What to produce: Look through the records below for the line with "html: <div> <div>Electrical" and the line with "html: <div> <b>IMPORTANT:</b>", then return those lines and all lines between, exactly.

Study material:
☆ ☆ ☆ ☆ ☆ ☆ ☆

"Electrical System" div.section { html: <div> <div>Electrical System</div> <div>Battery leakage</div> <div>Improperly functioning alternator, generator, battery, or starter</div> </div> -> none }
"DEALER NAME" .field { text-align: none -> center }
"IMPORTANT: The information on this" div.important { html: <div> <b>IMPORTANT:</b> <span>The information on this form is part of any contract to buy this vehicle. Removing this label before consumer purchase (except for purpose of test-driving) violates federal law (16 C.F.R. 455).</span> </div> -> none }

☆ ☆ ☆ ☆ ☆ ☆ ☆

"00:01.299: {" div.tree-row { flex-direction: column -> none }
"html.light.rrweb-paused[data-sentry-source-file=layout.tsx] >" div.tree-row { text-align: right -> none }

☆ ☆ ☆ ☆ ☆ ☆ ☆

Written answer:
"Electrical System" div.section { html: <div> <div>Electrical System</div> <div>Battery leakage</div> <div>Improperly functioning alternator, generator, battery, or starter</div> </div> -> none }
"DEALER NAME" .field { text-align: none -> center }
"IMPORTANT: The information on this" div.important { html: <div> <b>IMPORTANT:</b> <span>The information on this form is part of any contract to buy this vehicle. Removing this label before consumer purchase (except for purpose of test-driving) violates federal law (16 C.F.R. 455).</span> </div> -> none }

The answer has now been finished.